高度情報通信ネットワーク社会推進本部(IT戦略本部)情報セキュリティ専門調査会の「情報セキュリティ基本問題委員会」は11月16日,最初の提言となる「第1次提言」を取りまとめて発表した。提言の骨子は,(1)情報セキュリティに関する基本戦略を策定/実行する「情報セキュリティ政策会議(仮称)」をIT戦略本部に設置すること,(2)60名程度の「国家情報セキュリティセンター(仮称)」を設置すること――の2点。

 情報セキュリティ基本問題委員会は,情報セキュリティ分野の政策について一元的かつ集中的に議論し,その結果策定した中長期的な計画をIT戦略本部に報告する専門委員会。2004年7月から活動している(関連記事)。そして今回,最初に組織された「第1分科会」の議論の結果に基づき,最初の提言である第1次提言が発表された。

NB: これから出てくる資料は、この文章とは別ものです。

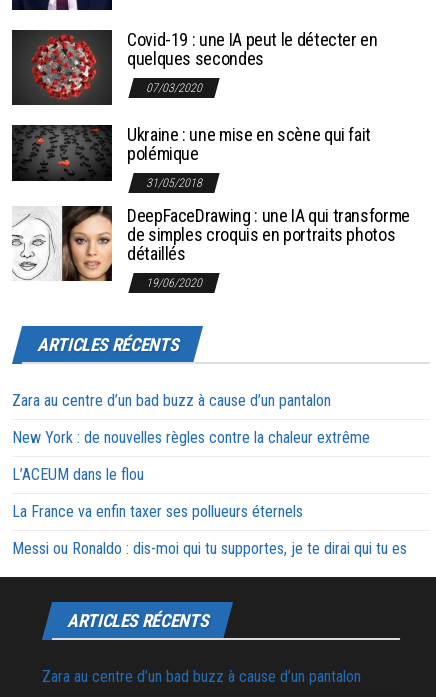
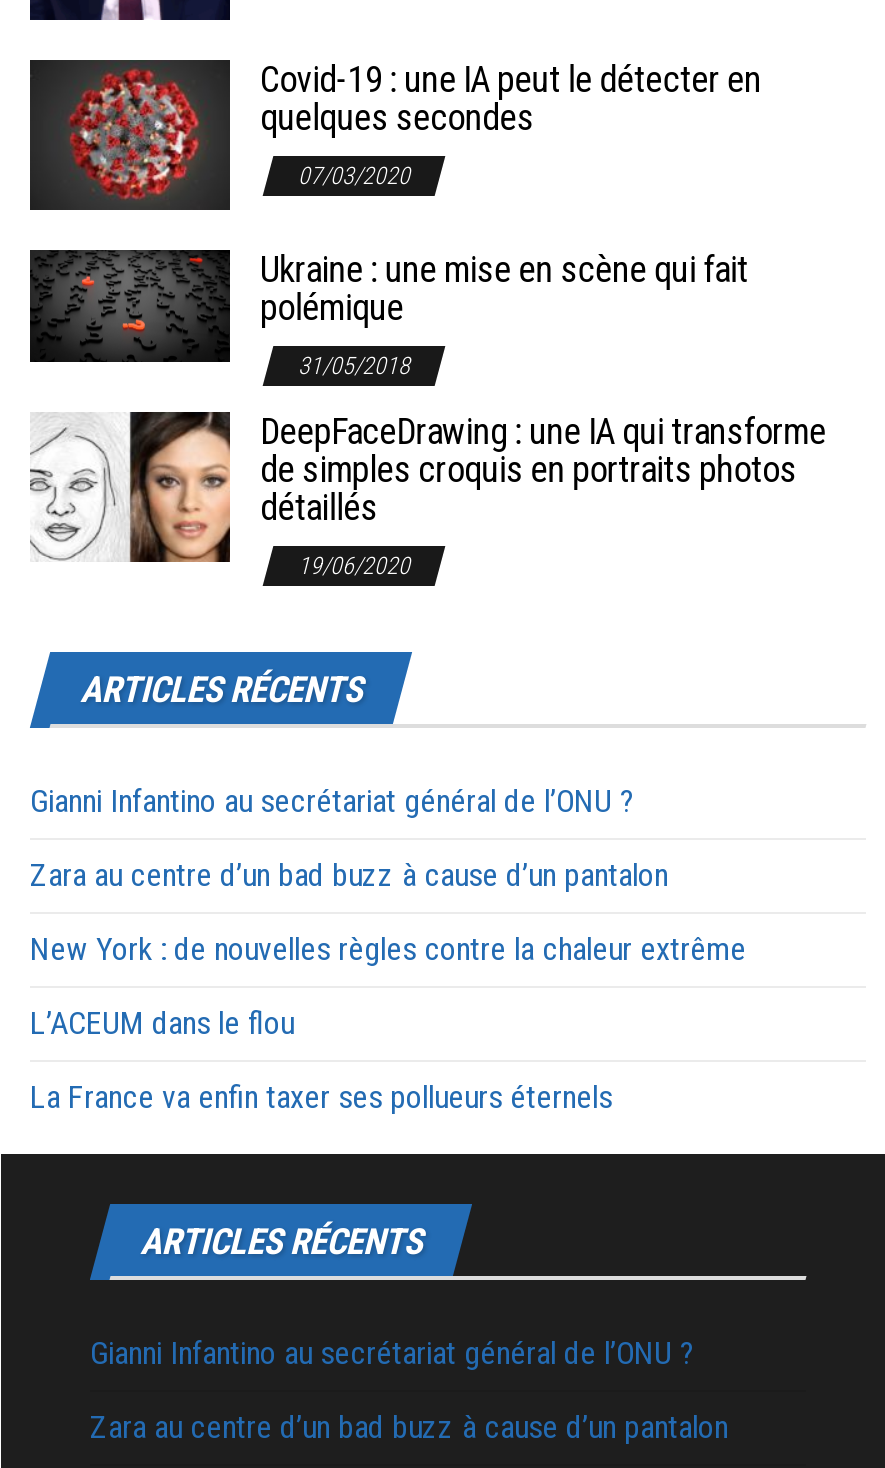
+ Gianni Infantino au secrétariat général de l’ONU ?

- Messi ou Ronaldo : dis-moi qui tu supportes, je te dirai qui tu es

+ Gianni Infantino au secrétariat général de l’ONU ?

 提言では,情報セキュリティに関する組織/体制作りの必要性が述べられている。現在の問題点として,(1)情報セキュリティに関する基本戦略を策定/実行するための体制が不十分,(2)政府自身が情報セキュリティ対策を施すための統一的・横断的な体制/組織が不十分――の2点が挙げられている。

 そこで,前者を解消するために「情報セキュリティ政策会議(仮称)」の設置を,後者を解消するために「国家情報セキュリティセンター(仮称)」の設置を提言した。特に後者については,内閣官房情報セキュリティ対策推進室の山口英情報セキュリティ補佐官が7月の時点で言及していた(関連記事)。

 国内では,各省庁が独自にセキュリティ対策/政策を実施しているのが現状である。情報セキュリティ政策の“中核機関”として,内閣官房情報セキュリティ対策推進室が存在するものの,人員はわずか18名。そこで,同推進室を強化/発展させた形で,常勤60名程度の「国家情報セキュリティセンター(仮称)」を設立するよう提言している。

 今回発表された提言は,総理大臣を本部長とするIT戦略本部に報告される。また,情報セキュリティ基本問題委員会は,次の課題である「重要インフラの情報セキュリティ対策」について検討を開始する。